To display information about the class map configuration, use the show running-config class-map command.
To remove all class maps, use the clear configure class-map command in global configuration mode.
Define and Activate a Policy
Policy maps are used to bind class maps with actions.
Use the policy-map policy-map-name global configuration mode command, to apply actions to the Layer 3 and 4 traffic. The policy map name must be unique and up to 40 characters in length. The name should also be descriptive.
In policy-map configuration mode, config-pmap, use the following commands:
- description – Add description text.
class class-map-name– Identify a specific class map on which to perform actions.
The maximum number of policy maps is 64. There can be multiple Layer 3/4 class maps in one policy map, and multiple actions can be assigned from one or more feature types to each class map.
Note: The configuration includes a default Layer 3/4 policy map that the ASA uses in the default global policy. It is called global_policy and performs an inspection on the default inspection traffic. There can only be one global policy. Therefore, to alter the global policy, either edit it or replace it.
These are the three most common commands available in policy map configuration mode:
- set connection – Sets connection values.such as timeout, maximum connection. http://www.cisco.com/c/en/us/td/docs/security/asa/asa82/configuration/guide/config/conns_connlimits.html
- inspect – Provides protocol inspection servers.
- police – Sets rate limits for traffic in this class.
police {output | input} conform-rate [conform-burst] [conform-action [drop | transmit]] [exceed-action [drop | transmit]]
hostname(config-pmap-c)# police output 56000 10500
Actions are applied to traffic bidirectionally or unidirectionally depending on the feature.
To display information about the policy map configuration, use the show running-config policy-map command.

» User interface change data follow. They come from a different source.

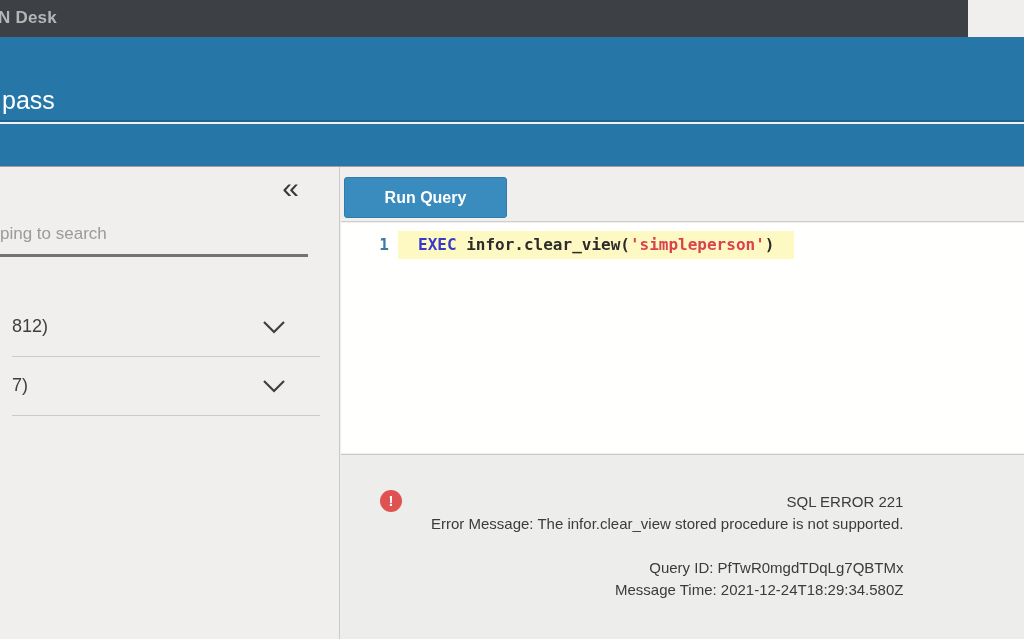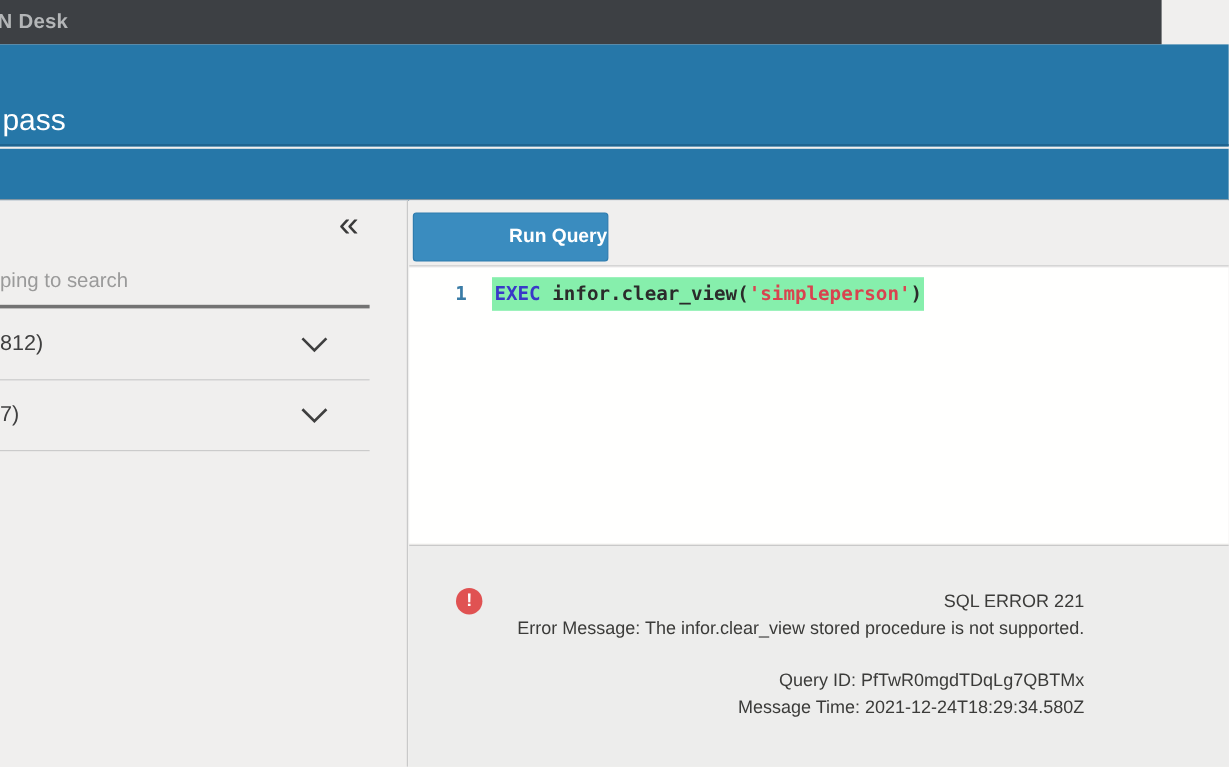"Run Query" .run-query-btn { text-align: right -> none }
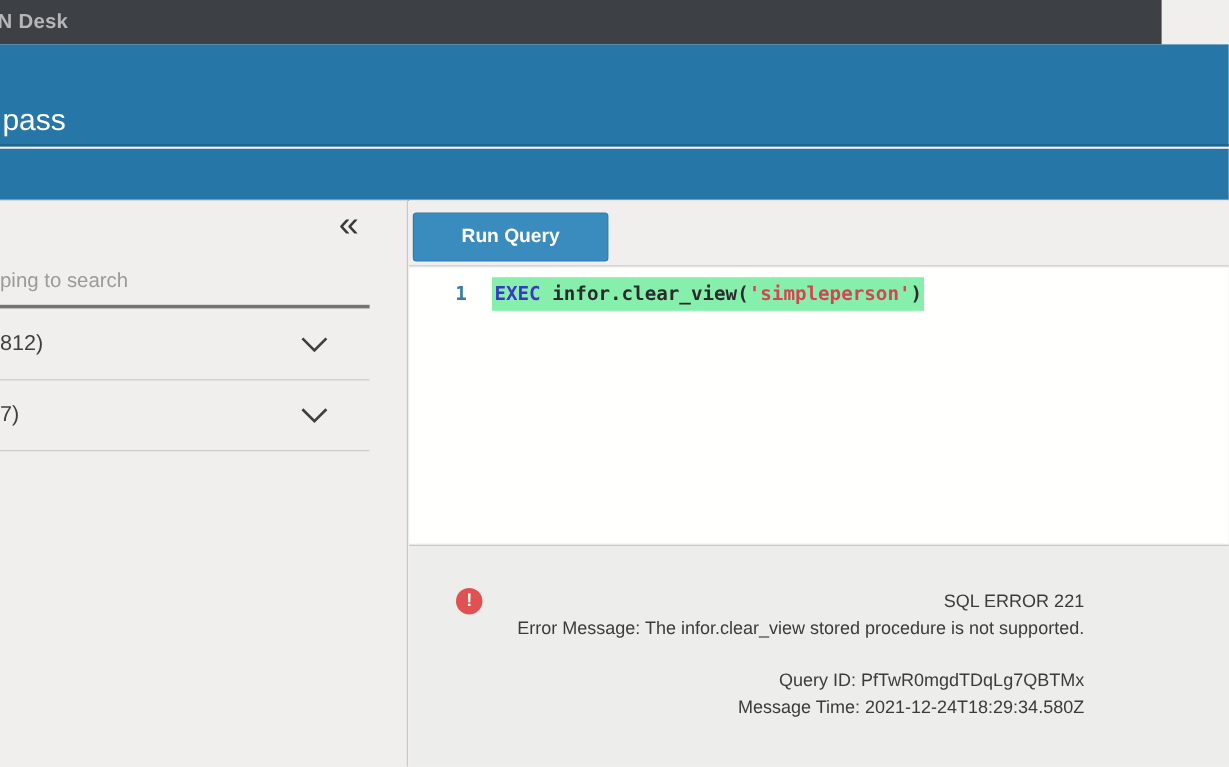"EXEC infor.clear_view('simpleperson')" .code-text { background: #86efac -> #fef9c3; left: 69px -> 57px; padding: 0 2px -> 0 20px }
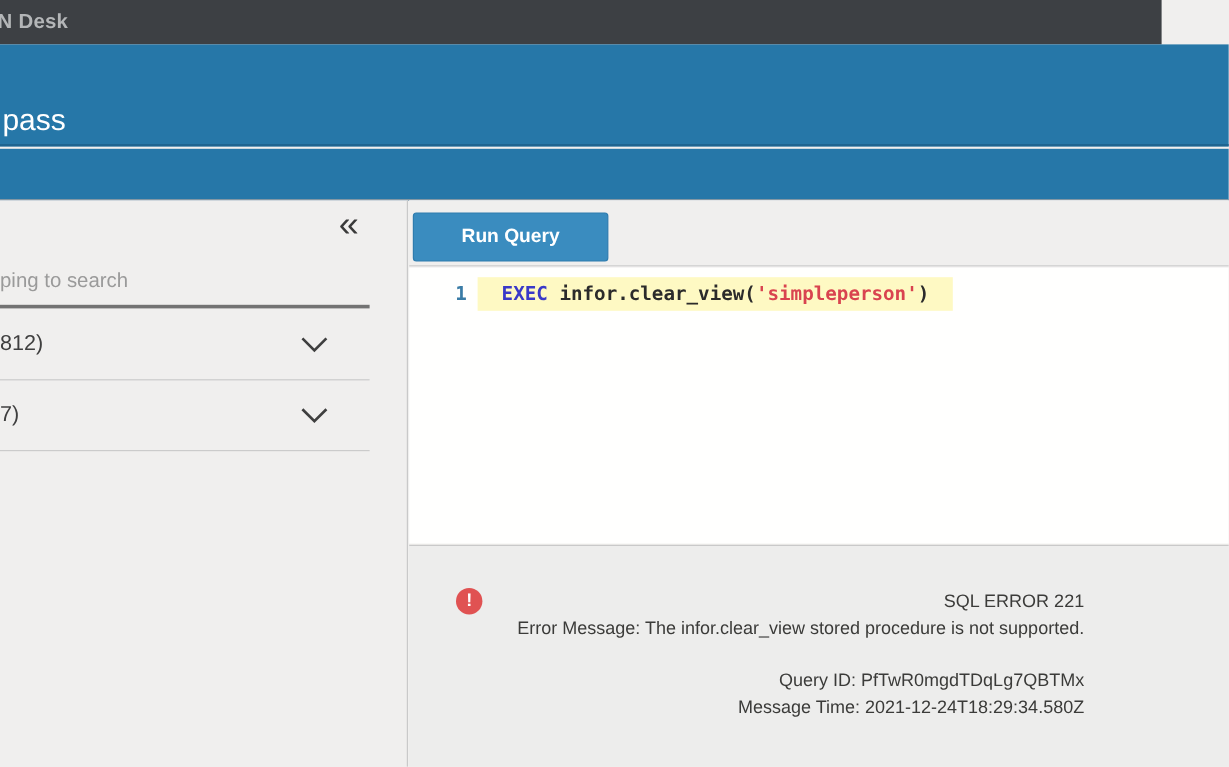"812)" .side-item { left: 0 -> 12px; margin-top: none -> 40px }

Use the clear configure policy-map command in global configuration mode, to remove all policy maps.
Configure the Service Policy
To activate a policy map globally on all interfaces or on a targeted interface,
- use the service-policy global configuration mode command to enable a set of policies on an interface:
service-policy policy-map-name [ global | interface intf ]
- Interface service policies take precedence over the global service policy for a given feature.
- The policy-map-name is case sensitive, must exactly match the one in the policy-map command.
ASA Default Policy
The ASA default configuration includes a global policy that matches all default application inspection traffic and applies inspection to the traffic globally. Otherwise, the service policy can be applied to an interface or globally. The output in the figure displays the default service policy configuration.
To alter the global policy, an administrator needs to either edit the default policy or disable the default policy and apply a new policy.
To display information about the service policy configuration, use the show service-policy or the show running-config service-policy command.
Use the clear configure service-policy command in global configuration mode to remove all service policies. The clear service-policy command clears the service policy statistics.